Entscheidungsstichwort (Thema)

Versetzung. Direktionsrecht. Erweitertes Direktionsrecht. Tarifliches Direktionsrecht. Feststellungklage. Feststellungsinteresse

 

Leitsatz (redaktionell)

1. Gegen eine Versetzung auf Grundlage eines Tarifvertrages, der das arbeitgeberseitige Direktionsrecht erweitert, kann der betroffene Arbeitnehmer eine Feststellungsklage erheben, ohne dass eine Leistungsklage erforderlich wäre (im Anschluss an BAG, Urteil vom 29.09.2004 – 1 AZR 473/03).

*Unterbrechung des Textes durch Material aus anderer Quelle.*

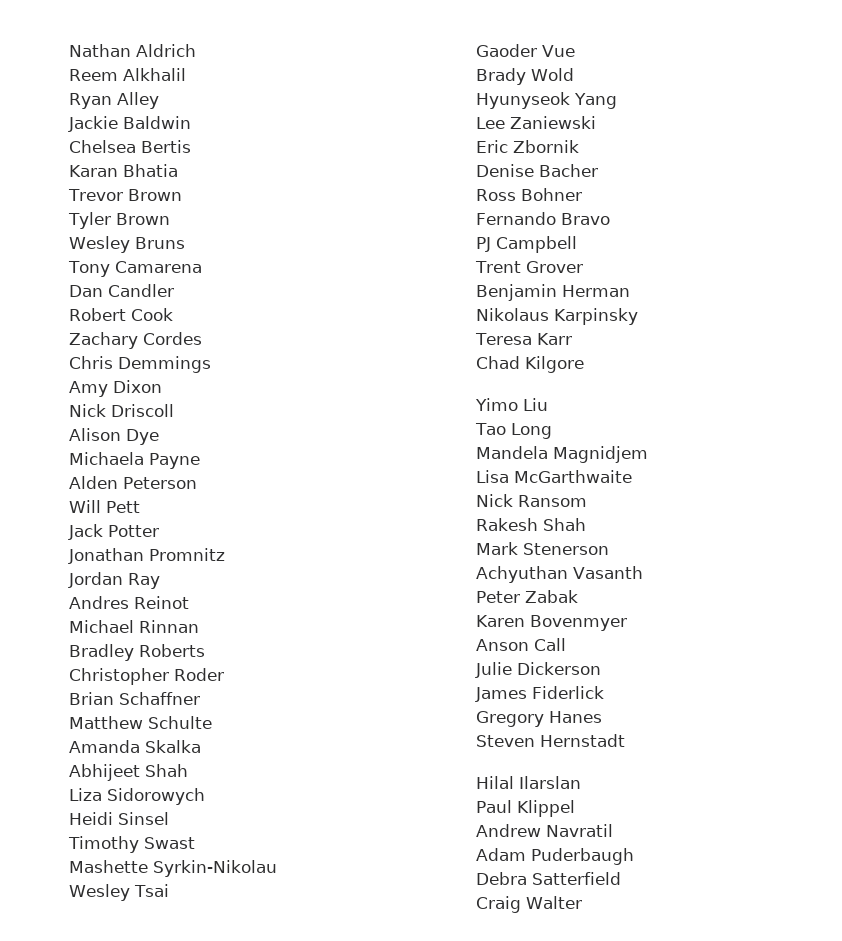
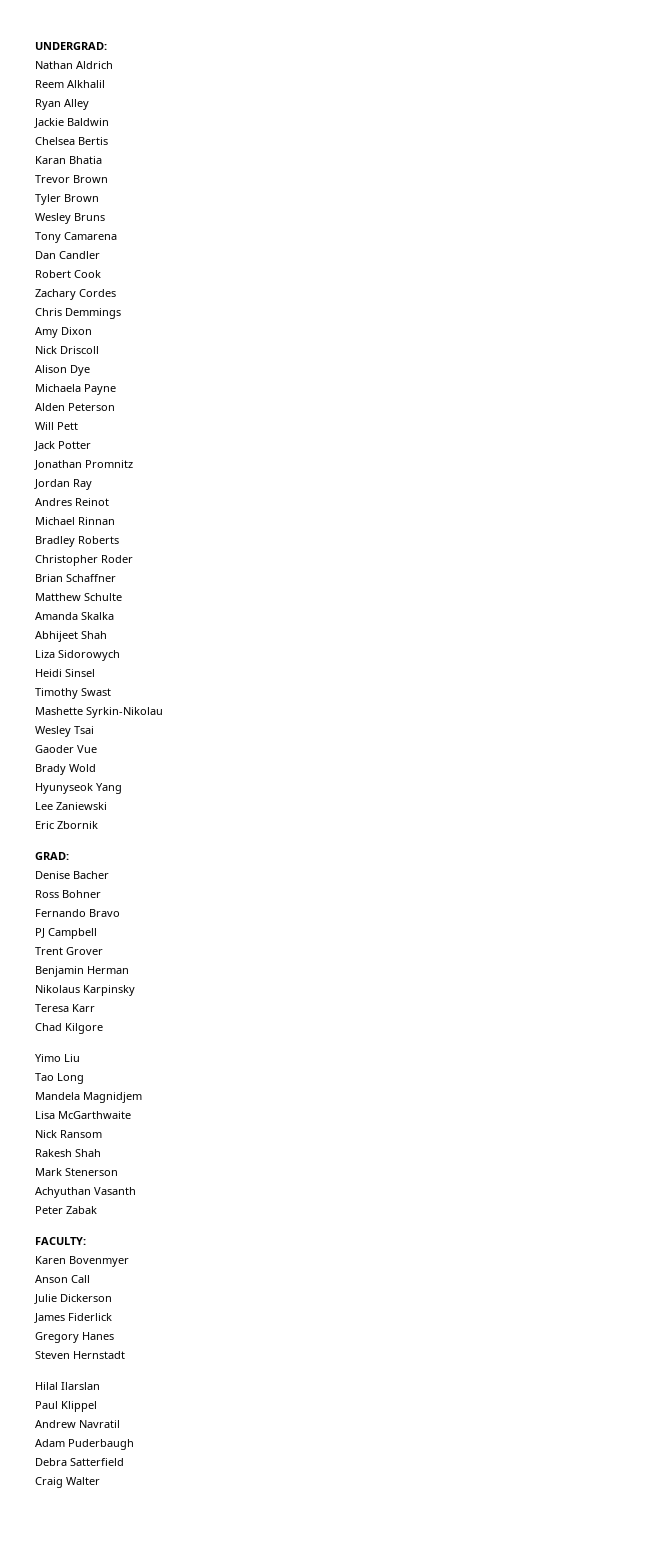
+ UNDERGRAD:
+ GRAD:
+ FACULTY:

2. Der Umfang und die Reichweite des arbeitgeberseitigen Weisungsrechts ergibt sich aus den Notwendigkeiten und Besonderheiten der Organisation betrieblicher Arbeitsleistung und wird durch § 106 GewO i.V.m. § 315 Abs. 1 BGB begrenzt.

3. Tarifvertragliche Regelungen, die dem Arbeitgeber den einseitigen Eingriff in den Arbeitsvertrag gestatten, sind zulässig, wenn und soweit der Tarifvertrag selbst die Merkmale festlegt, unter denen der Arbeitgeber zum einseitigen Eingriff berechtigt ist.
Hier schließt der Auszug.